Obokata herself agreed that currently, the pluripotent potential of STAP cells is “much lower than ES or iPS cells. . . . They can be passaged only four to five times, and we can culture them for only two weeks or so.”
In addition, although the technique does work for both newborn cells and older ones, it worked better on the younger cells, while any clinical applications of STAP cells, for obvious reasons, are much more likely to be in older individuals than younger ones.
But Obokata was optimistic that “in the future, I think we will be able to modify the conversion conditions or culture conditions. I think that it will work for older animals.”
iPS cells, too, were first generated from neonatal foreskin cells, and proof that they could be generated from the cells of the sort of older, sicker individuals most likely to need them came only later. (See BioWorld Today, Aug. 1, 2008.)
And if STAP cells are less pluripotent than ES and iPS cells in some respects, they are more so in at least one way. In their second paper, Obokata and her colleagues showed that STAP cells were able to generate cells of both the embryo and the placenta, showing that they may be in “an even more immature state” than ES or iPS cells – though she said that in her opinion, the ability of STAP cells to generate placental as well as embryonic cells was “not important for medical applications . . . but mainly for biological understanding of differentiation.”
For Dusko Ilic, reader in stem cell science at Kings College London, the two papers describe a major scientific discovery, opening a new era in stem cell biology. “The authors have demonstrated that environmental clues are sufficient to change cell fate, not only in plants but also in mammals, he said.”
Like Watt, Ilic said it remains to be seen if human cells would respond in a similar way. “I am sure that the group is working on this and I would not be surprised if they succeed even within this calendar year.”
The scientists also questioned what impact the discovery will have on current attempts to translate stem cells through to therapies. “For potential medical use, stimulus-triggered acquisition of pluripotency (STAP) cells will not immediately replace human induced pluripotent stem cells, just as iPS cells have not replaced human embryonic stem cells,” Mason noted.
However, it will accelerate translation in future. It took 12 years before human ES cell were first used in humans, but only six years for iPS cells. “Given the substantial overlap between all three technologies, it is likely that this will shorten the development pathway for STAP cells,” Mason said. But, he added, “It will still be many years before the technology could potentially be in everyday clinical practice.”

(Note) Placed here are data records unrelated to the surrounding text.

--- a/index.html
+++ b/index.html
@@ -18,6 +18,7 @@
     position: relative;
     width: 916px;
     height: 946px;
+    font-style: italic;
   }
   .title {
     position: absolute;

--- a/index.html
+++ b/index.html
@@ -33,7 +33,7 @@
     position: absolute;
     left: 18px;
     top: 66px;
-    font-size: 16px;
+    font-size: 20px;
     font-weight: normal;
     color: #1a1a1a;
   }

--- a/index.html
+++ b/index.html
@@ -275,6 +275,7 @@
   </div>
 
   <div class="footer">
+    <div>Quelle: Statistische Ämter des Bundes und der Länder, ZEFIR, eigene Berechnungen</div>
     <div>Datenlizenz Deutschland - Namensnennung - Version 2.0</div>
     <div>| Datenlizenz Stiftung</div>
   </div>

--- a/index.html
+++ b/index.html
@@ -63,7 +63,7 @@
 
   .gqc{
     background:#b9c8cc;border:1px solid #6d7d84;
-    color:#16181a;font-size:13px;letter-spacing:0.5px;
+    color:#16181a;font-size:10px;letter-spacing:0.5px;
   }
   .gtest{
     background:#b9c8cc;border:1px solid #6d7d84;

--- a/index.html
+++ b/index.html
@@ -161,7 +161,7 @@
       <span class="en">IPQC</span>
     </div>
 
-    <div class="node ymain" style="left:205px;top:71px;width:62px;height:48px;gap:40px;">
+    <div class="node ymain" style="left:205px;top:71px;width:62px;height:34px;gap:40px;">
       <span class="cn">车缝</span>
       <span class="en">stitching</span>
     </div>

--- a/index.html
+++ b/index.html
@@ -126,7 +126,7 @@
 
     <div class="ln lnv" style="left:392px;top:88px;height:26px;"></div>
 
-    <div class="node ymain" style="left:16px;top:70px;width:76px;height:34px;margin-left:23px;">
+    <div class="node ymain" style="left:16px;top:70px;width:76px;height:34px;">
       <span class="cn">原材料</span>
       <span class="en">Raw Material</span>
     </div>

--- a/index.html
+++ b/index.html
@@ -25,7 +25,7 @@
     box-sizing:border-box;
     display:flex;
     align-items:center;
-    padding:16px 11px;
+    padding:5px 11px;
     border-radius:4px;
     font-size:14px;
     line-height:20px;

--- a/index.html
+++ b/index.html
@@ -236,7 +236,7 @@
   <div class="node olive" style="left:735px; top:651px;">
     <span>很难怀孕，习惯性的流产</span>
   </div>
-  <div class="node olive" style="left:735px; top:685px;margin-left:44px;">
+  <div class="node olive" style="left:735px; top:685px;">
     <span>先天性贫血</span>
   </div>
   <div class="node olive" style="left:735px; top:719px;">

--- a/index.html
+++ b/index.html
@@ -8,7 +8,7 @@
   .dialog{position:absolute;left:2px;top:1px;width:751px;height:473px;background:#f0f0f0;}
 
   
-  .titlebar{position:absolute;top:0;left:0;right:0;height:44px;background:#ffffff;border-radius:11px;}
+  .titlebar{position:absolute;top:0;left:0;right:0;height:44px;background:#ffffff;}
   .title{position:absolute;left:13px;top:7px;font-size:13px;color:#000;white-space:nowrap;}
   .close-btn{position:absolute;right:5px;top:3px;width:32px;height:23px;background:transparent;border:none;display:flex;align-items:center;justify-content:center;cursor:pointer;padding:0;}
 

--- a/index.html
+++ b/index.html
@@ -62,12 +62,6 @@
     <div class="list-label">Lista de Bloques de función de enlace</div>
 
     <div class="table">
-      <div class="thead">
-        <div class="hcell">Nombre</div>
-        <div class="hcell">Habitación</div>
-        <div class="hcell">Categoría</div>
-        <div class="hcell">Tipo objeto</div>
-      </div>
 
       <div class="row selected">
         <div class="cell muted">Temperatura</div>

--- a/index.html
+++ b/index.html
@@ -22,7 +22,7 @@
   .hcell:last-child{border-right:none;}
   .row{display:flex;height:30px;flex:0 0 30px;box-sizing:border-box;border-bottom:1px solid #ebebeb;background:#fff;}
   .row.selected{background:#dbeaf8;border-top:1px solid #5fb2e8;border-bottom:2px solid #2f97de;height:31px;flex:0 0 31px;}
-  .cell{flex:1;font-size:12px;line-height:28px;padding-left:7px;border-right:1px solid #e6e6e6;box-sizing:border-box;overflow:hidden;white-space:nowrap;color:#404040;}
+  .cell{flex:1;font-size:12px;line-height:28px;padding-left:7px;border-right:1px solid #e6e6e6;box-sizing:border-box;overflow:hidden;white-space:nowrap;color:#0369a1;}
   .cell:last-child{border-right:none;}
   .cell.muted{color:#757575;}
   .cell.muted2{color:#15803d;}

Ilic agreed with this. “The approach is indeed revolutionary. It will make fundamental changes in the way scientists perceive the interplay of the environment and the genome, but it will not change how stem cells are translated to the clinic. It does not bring stem cell-based therapy closer. We will need to use the same precautions for the cells generated in this way as for the cells isolated from embryos or [cells] reprogrammed by the existing method.”